Perjalanan antara Bangi, yang terletak di sebelah tenggara Kuala Lumpur (sekitar 40 kilometer dari pusat kota KL) ke Gombak, yang terletak di sebelah barat daya ibukota Malaysia itu memakan waktu sekitar satu jam setengah. Kalau kita naik LRT, dari Bangi kita pertama-tama menuju stasiun KL Sentral. Di stasiun KL Sentral, kita kemudian berganti LRT yang menuju Terminal Putra dan dari stasiun itu kita dapat menuju kampus IIUM dengan naik taksi. Jalan menuju IIUM dari Bangi, seperti halnya jalan-jalan di Malaysia lainnya, terasa mulus. Dan, sekitar 30 kilometer sebelum Genting Highland, mobil yang dikendarai Ustadz Masruh Ahmad keluar dari jalan tol dan kemudian memasuki lingkungan IIUM.

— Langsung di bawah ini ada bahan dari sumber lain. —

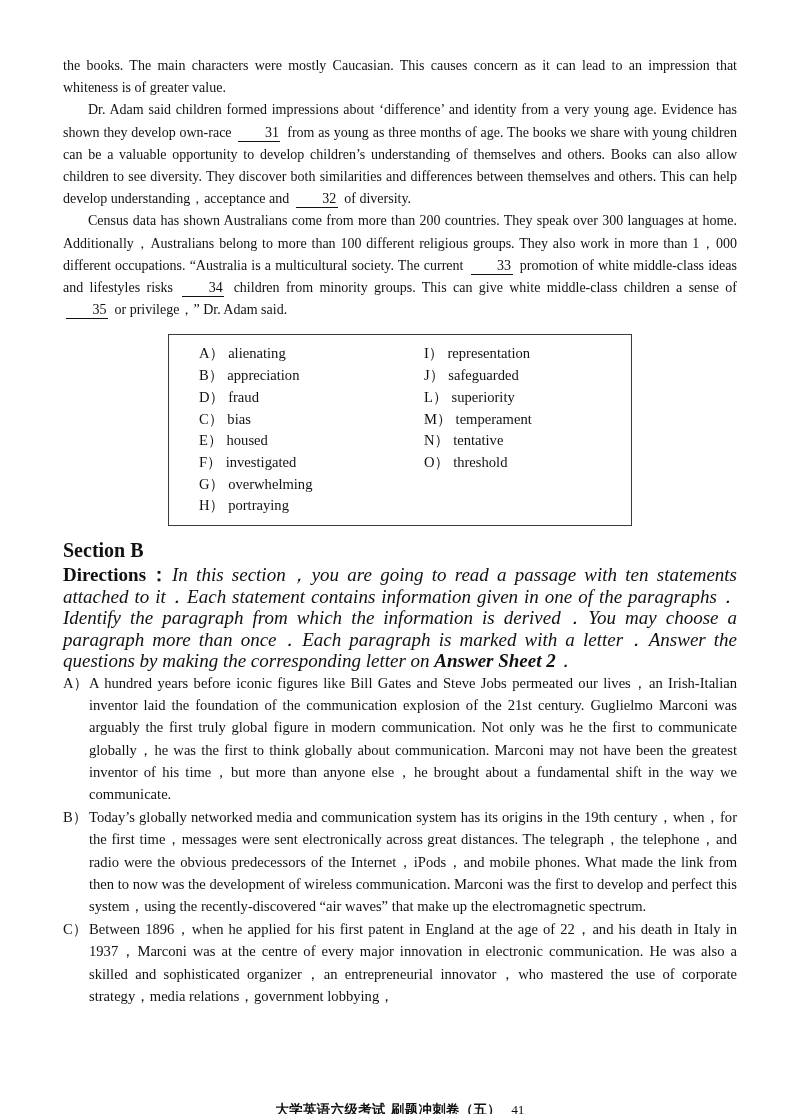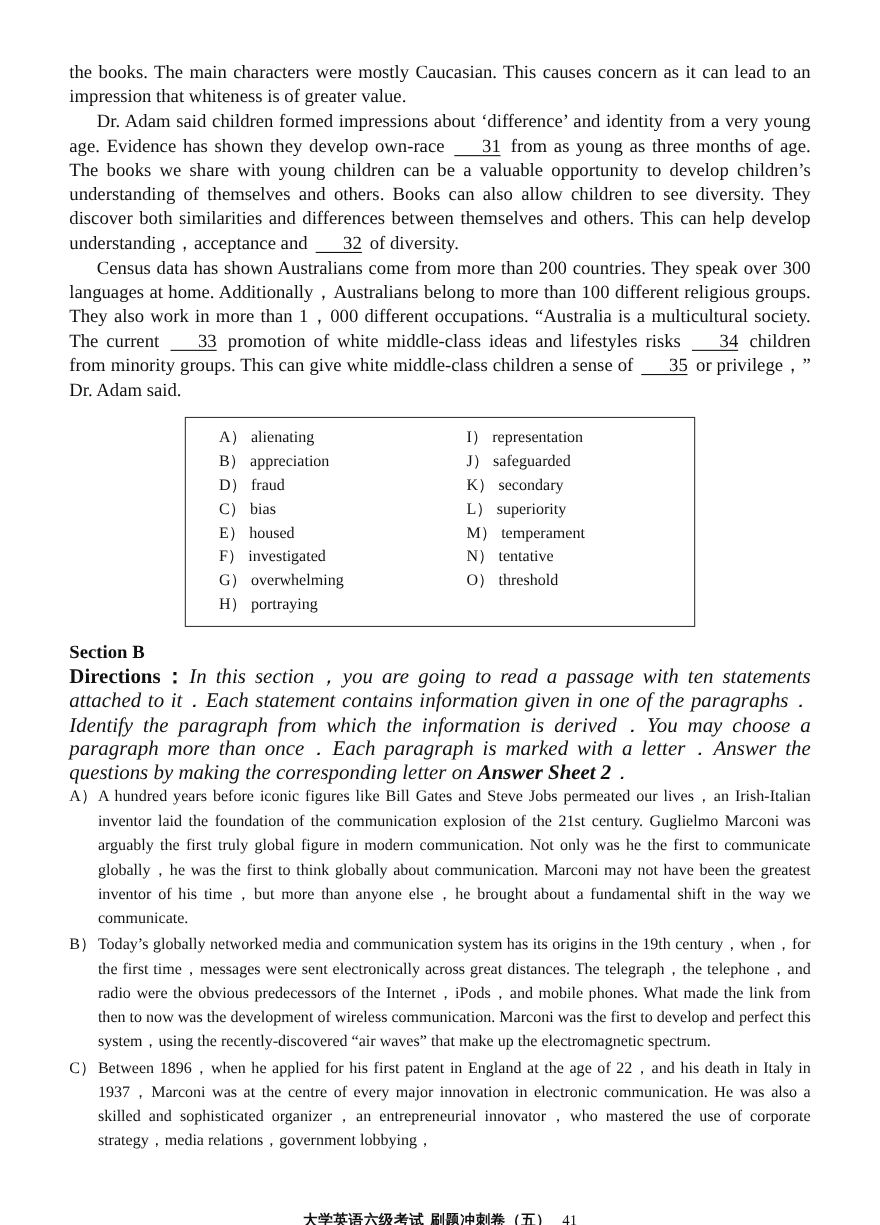--- a/index.html
+++ b/index.html
@@ -19,21 +19,21 @@
     position: absolute;
     left: 63px;
     top: 55px;
     width: 674px;
     height: 1000px;
   }
 
   
   p.body-para {
     margin: 0;
-    font-size: 17px;
+    font-size: 14px;
     line-height: 22.2px;
     text-align: justify;
     text-justify: inter-word;
     text-indent: 0;
   }
   p.body-para.indent {
     text-indent: 25px;
   }
 
   .blank {
@@ -65,21 +65,21 @@
   }
   .wb-item {
     font-size: 14.6px;
     line-height: 21.7px;
     white-space: nowrap;
   }
   .wb-item .lbl { margin-right: 4px; }
 
   
   .section-head {
-    font-size: 17px;
+    font-size: 20px;
     font-weight: bold;
     margin: 13px 0 2px 0;
   }
   .directions {
     font-size: 19px;
     line-height: 21.6px;
     text-align: justify;
     font-style: italic;
     margin: 0;
   }
@@ -152,21 +152,20 @@
         <div class="wb-item"><span class="lbl">D）</span><span>fraud</span></div>
         <div class="wb-item"><span class="lbl">C）</span><span>bias</span></div>
         <div class="wb-item"><span class="lbl">E）</span><span>housed</span></div>
         <div class="wb-item"><span class="lbl">F）</span><span>investigated</span></div>
         <div class="wb-item"><span class="lbl">G）</span><span>overwhelming</span></div>
         <div class="wb-item"><span class="lbl">H）</span><span>portraying</span></div>
       </div>
     <div class="wb-col right" id="wbRight">
         <div class="wb-item"><span class="lbl">I）</span><span>representation</span></div>
         <div class="wb-item"><span class="lbl">J）</span><span>safeguarded</span></div>
-        <div class="wb-item"><span class="lbl">K）</span><span>secondary</span></div>
         <div class="wb-item"><span class="lbl">L）</span><span>superiority</span></div>
         <div class="wb-item"><span class="lbl">M）</span><span>temperament</span></div>
         <div class="wb-item"><span class="lbl">N）</span><span>tentative</span></div>
         <div class="wb-item"><span class="lbl">O）</span><span>threshold</span></div>
       </div>
   </div>
 
   <div class="section-head">Section B</div>
 
   <p class="directions">

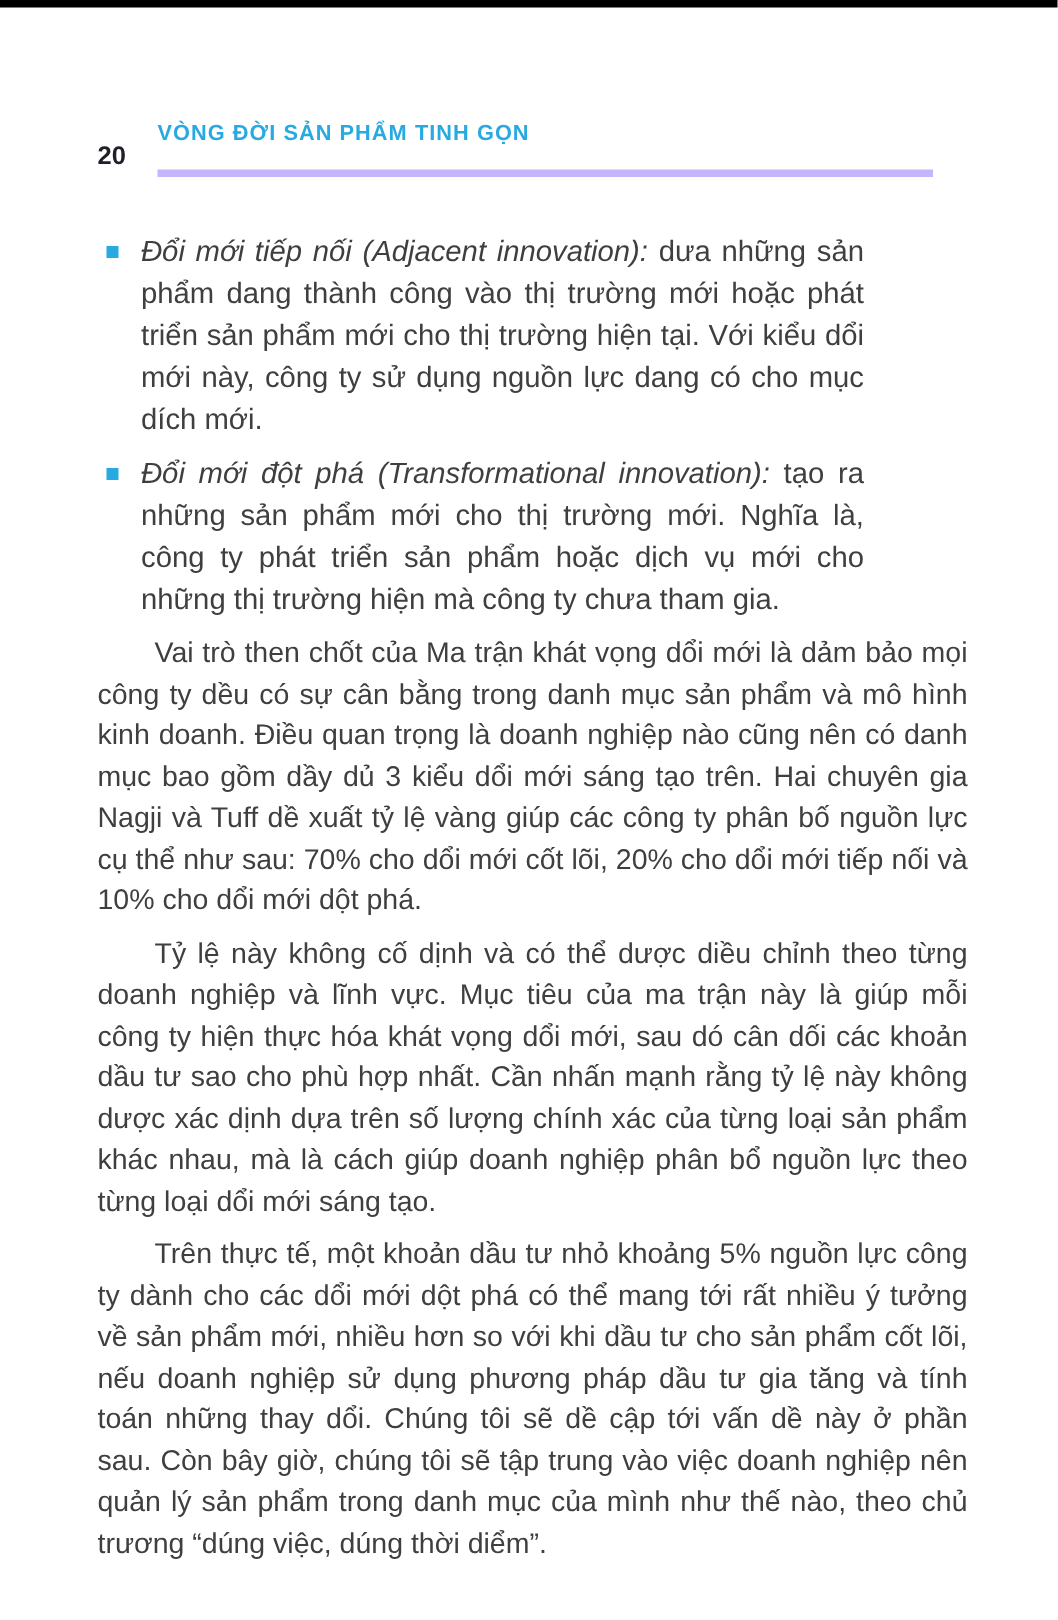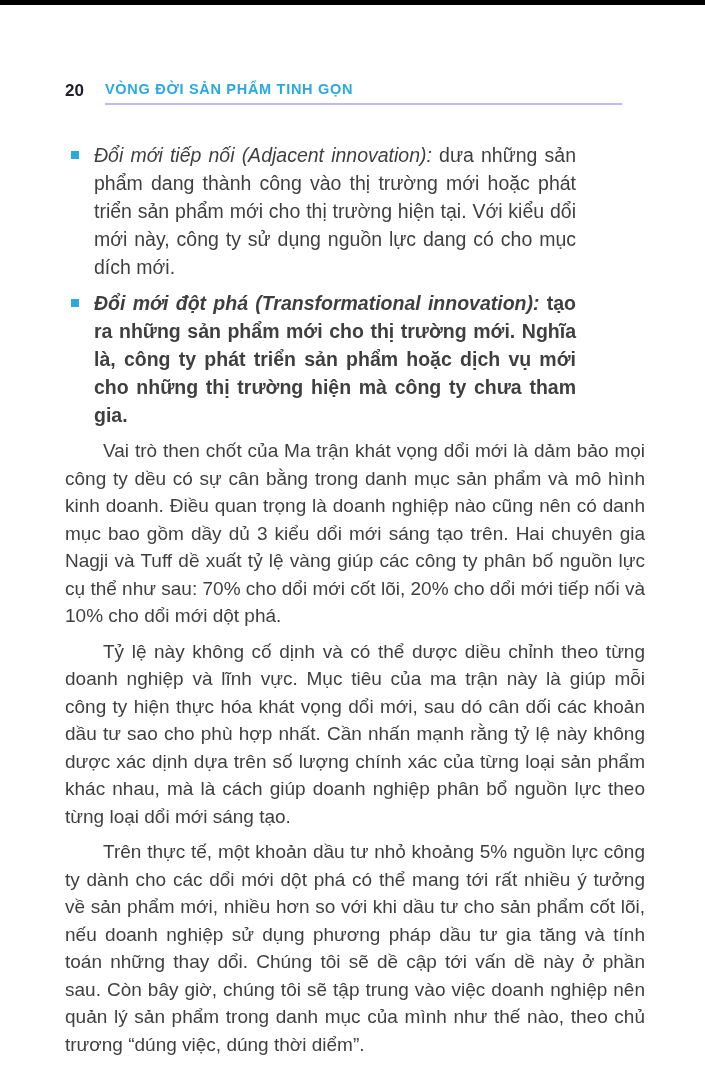--- a/index.html
+++ b/index.html
@@ -23,22 +23,22 @@
   }
   .pagenum {
     width: 40px;
     font-size: 17px;
     font-weight: bold;
     color: #20202a;
     padding-bottom: 4px;
   }
   .title-col {
     flex: 1;
-    border-bottom: 2px solid #c4b5fd;
-    padding-bottom: 5px;
+    border-bottom: 5px solid #c4b5fd;
+    padding-bottom: 15px;
     margin-right: 23px; 
   }
   .running-title {
     color: #29a9e1;
     font-weight: bold;
     font-size: 14.5px;
     letter-spacing: 0.7px;
   }
 
   ul.bullets {
@@ -46,21 +46,21 @@
     margin: 36px 65px 0 94px;
     padding: 0;
     width: 482px;
   }
   ul.bullets li {
     position: relative;
     font-size: 19.5px;
     line-height: 28px;
     text-align: justify;
   }
-  ul.bullets li + li { margin-top: 8px; font-weight: bold; }
+  ul.bullets li + li { margin-top: 8px; }
   .marker {
     position: absolute;
     left: -23px; top: 10px;
     width: 8px; height: 8px;
     background: #29a9e1;
   }
   .lead { font-style: italic; }
 
   .paras { margin: 0 60px 0 65px; width: 580px; }
   .paras p {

Begitu melintasi pintu gerbang, segera bangunan rektorat IIUM yang megah menyambut kita. Suasana kampus agak sepi, karena saat itu para mahasiswa sedang “cuti” (atau libur). Kami pun dengan leluasa mengitari kampus megah yang didisain oleh seorang arsitek Turki itu. Tak aneh, jika bangunan-bangunan kampus IIUM mengingatkan saya pada bangunan di sekitar Masjid Muhammad ‘Ali di Kairo. Segera pula, di sana-sini muncul mahasiswa-mahasiswa dengan sosok fisik yang sangat beragam. Segera pula kenangan ketika masih menjadi mahasiswa Universitas Al-Azhar, Kairo pun menyeruak keluar dan mengisi benak saya. Suasana “dunia Islam mini” pun segera muncul. Dan, setelah menunggu beberapa lama, sahabat saya yang baru beberapa hari pulang dari Teheran, Iran (sebagai wakil IIUM), untuk menghadiri suatu simposium, muncul dan menyambut kami serta kemudian mengajak kami menuju tempat kediamannya di komplek perumahan para pensyarah IIUM. Dan, segera terasa oleh kami, betapa berkahnya bersilaturahmi!

Friday, June 22, 2007

Bersama Menuju Kegemilangan!

Setiap kali saya sedang menikmati perjalanan di sebuah di sebuah negara asing, saya suka iseng memperhatikan tulisan-tulisan di billboard, spanduk, baliho, maupun tulisan grafiti yang ditulis oleh warga setempat. Kadang, lewat tulisan-tulisan itu, saya dapat menangkap aspirasi ataupun mimpi masyarakat yang saya kunjungi. Ketika di Alexandria, Mesir, beberapa bulan lalu misalnya, saya menemukan sebuah grafiti berwarna merah darah berbunyi Mishr Maqbarah li Kulli Ghuzat! (Mesir Kuburan bagi Semua Agresor) di sebuah tembok. Seperti diketahui, Mesir sepanjang sejarahnya memang acap menjadi ajang pendudukan pasukan asing, dan salah satu pintu masuknya adalah Kota Alexandria. Dan, grafiti itu tampak mengungkapkan perasaan marah penulis grafiti itu kepada para agresor yang pernah menduduki Mesir.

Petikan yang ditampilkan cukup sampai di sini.